HA with Raft

Run 3-5 control plane nodes with embedded Raft consensus for high availability. No external etcd, no external database.

Configuration

mode: "controlplane"
controlPlane:
  address: ":8080"
  storePath: "/data"
  raft:
    nodeId: "${POD_NAME}"
    bindAddress: ":7000"
    advertiseAddress: "${POD_IP}:7000"
    discovery:
      dns: "vrata-headless.vrata.svc.cluster.local"

All Raft fields

FieldDefaultDescription
raft.nodeIdrequiredUnique node identifier (use ${POD_NAME} in Kubernetes)
raft.bindAddressrequiredAddress for Raft inter-node communication
raft.advertiseAddressAddress other nodes use to reach this one (use ${POD_IP}:7000 in Kubernetes)
raft.discovery.dnsHeadless Service FQDN for automatic peer discovery
raft.peersStatic peer list (alternative to DNS discovery)

Either discovery.dns or peers must be set — not both.

How it works

Peer discovery

raft:
  discovery:
    dns: "vrata-headless.vrata.svc.cluster.local"
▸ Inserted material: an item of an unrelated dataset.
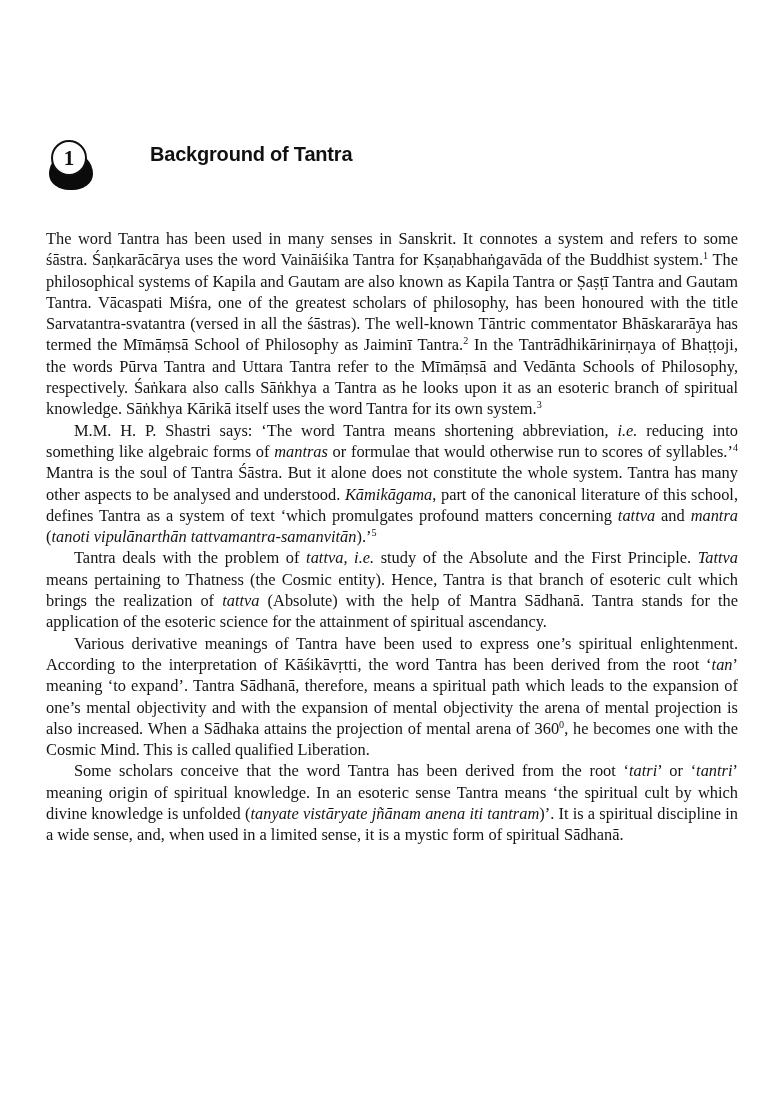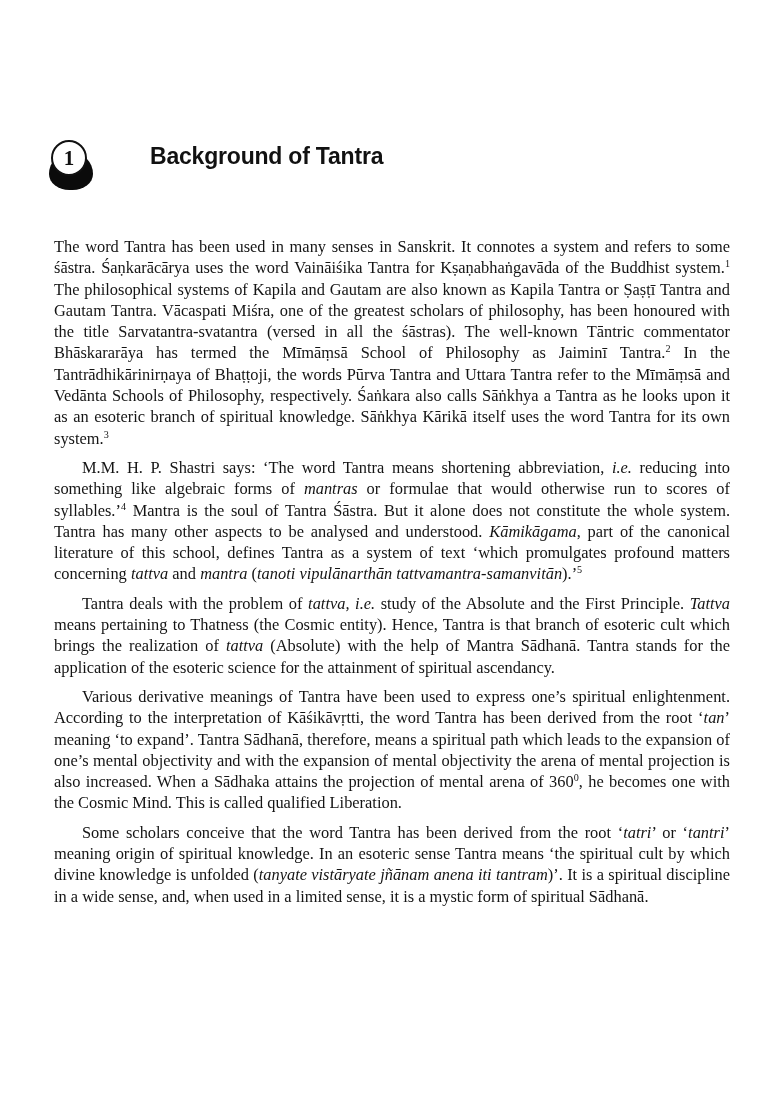"Background of Tantra" .chapter-title { font-size: 23px -> 20px }
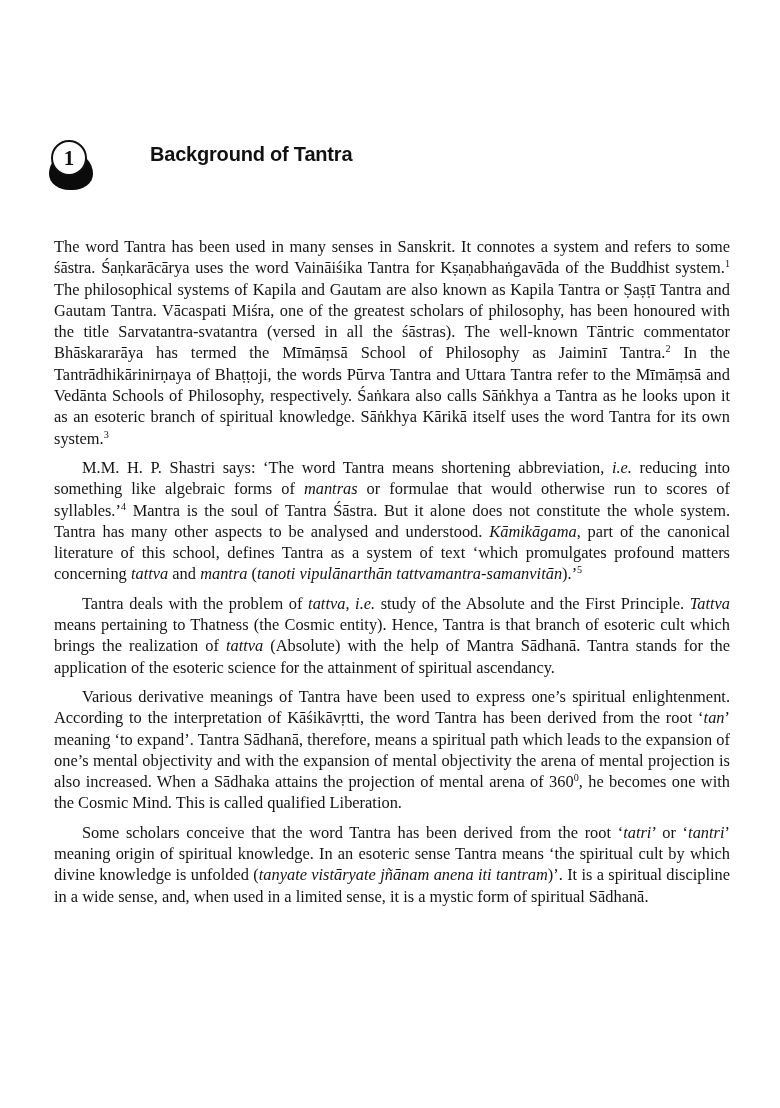"The word Tantra has been" .body-text p { margin: 8px -> 0 }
Vrata resolves the headless Service and discovers all peers automatically. New nodes join the cluster as they appear in DNS.

Static peers

raft:
  peers:
    - "cp-0=10.0.0.1:7000"
    - "cp-1=10.0.0.2:7000"
    - "cp-2=10.0.0.3:7000"

For bare metal or environments without DNS service discovery.

Scaling

NodesToleratesRecommendation
10 failuresDevelopment only
31 failureMinimum for production
52 failuresMaximum recommended

Avoid even numbers — Raft needs a majority for quorum (2 of 3, 3 of 5). Beyond 5 nodes, write latency increases without meaningful benefit.

Kubernetes example

# Helm values
controlPlane:
  replicas: 3
  config:
    controlPlane:
      address: ":8080"
      storePath: "/data"
      raft:
        nodeId: "${POD_NAME}"
        bindAddress: ":7000"
        advertiseAddress: "${POD_IP}:7000"
        discovery:
          dns: "vrata-control-plane-headless.vrata.svc.cluster.local"